Holiday Traffic Safety

  • Be aware of and avoid intoxicated drivers. Some signs include:
    • Drivers who turn with a wide radius.
    • Drivers at speeds 10 miles below the speed limit or speeding excessively.
    • Drivers who are following too closely.
    • Drivers who have a slow response to traffic signals.
  • Never drink and drive. Alcohol is the single largest factor involved in motor vehicle deaths. Have a responsible designated driver when you head out for Fourth of July activities.
  • Don’t allow the holiday rush to affect your driving. A few extra minutes saved by reckless driving aren’t worth the injuries you may cause to yourself and others.
  • When attending firework displays and special events, remember to obey all traffic lanes and signals, and avoid cutting directly across parking lots. Never race other drivers to an open parking space.
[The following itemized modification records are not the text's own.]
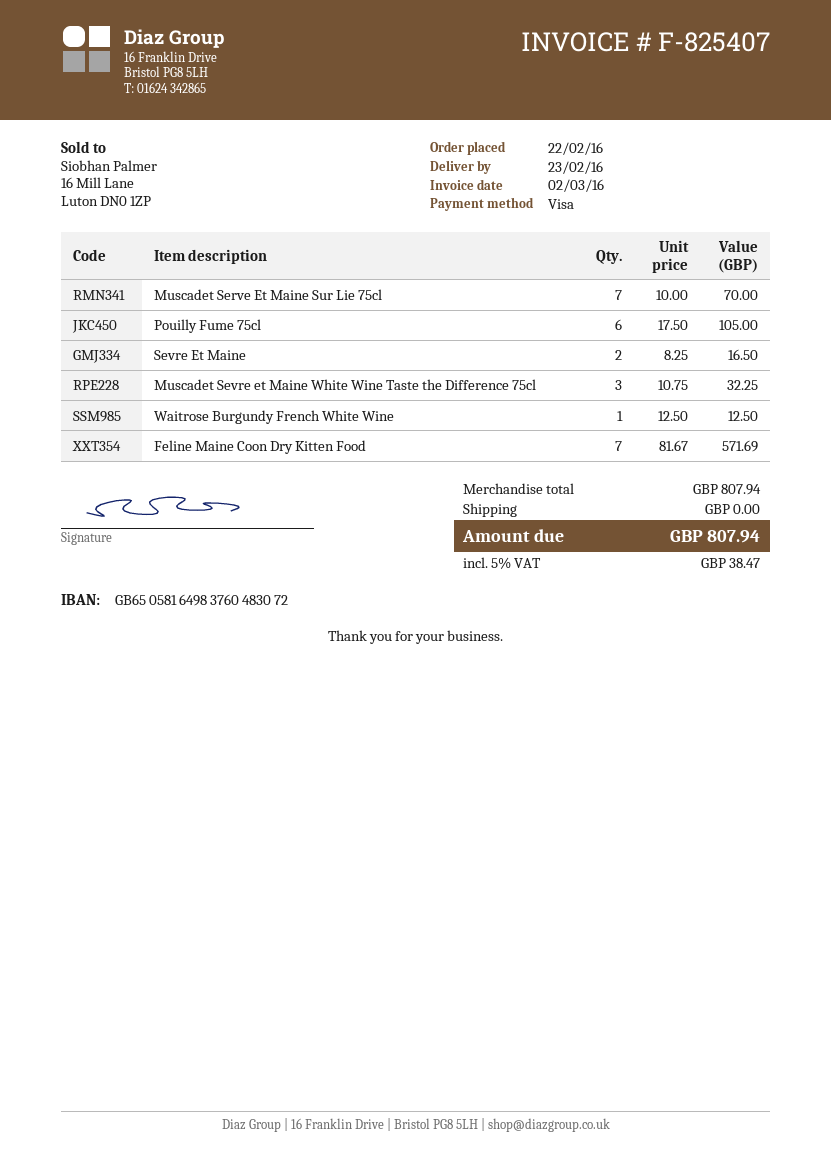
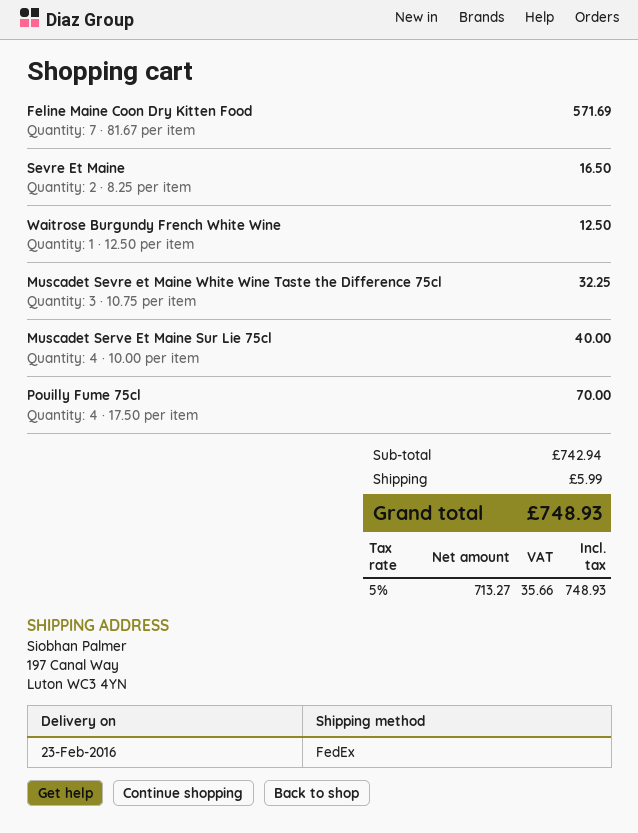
Muscadet Serve Et Maine Sur Lie 75cl: 7 x 10.00 = 70.00 -> 4 x 10.00 = 40.00
Pouilly Fume 75cl: 6 x 17.50 = 105.00 -> 4 x 17.50 = 70.00
subtotal: 807.94 -> 742.94
shipping: 0.00 -> 5.99
tax: 5% = 38.47 -> 5% = 35.66
total: 807.94 -> 748.93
When leaving the festivities, pay attention while backing out of your parking space to avoid hitting other vehicles or pedestrians.

Outdoor Grill Safety

  • The first step to cookout safety is to have fresh food. Store meats and other perishables in an insulated cooler to prevent bacterial growth.
  • Keep grills away from all flammable materials, including trees and shrubbery. Store unused starter fluid and charcoal briquettes away from the grill, preferably in a fireproof container.
  • Keep your children away from the grill. Gas grills can have an interior temperature of more than 800 degrees Fahrenheit.
  • Never add starter fluid to an already burning grill. The fire can spread up the stream of starter fluid and into the can causing an explosion. Also, wash your hands after using starter fluid to avoid setting yourself on fire.

Firework Safety

  • Be sure that the fireworks display you plan on attending is a legitimate one. Legitimate firework events will have proper authorities and medical staff in attendance.
  • Never take pets to a firework display. Animals can become spooked very easily by the loud noises fireworks make. Remember the bug spray. Mosquitoes and other insects are en masse this time of year.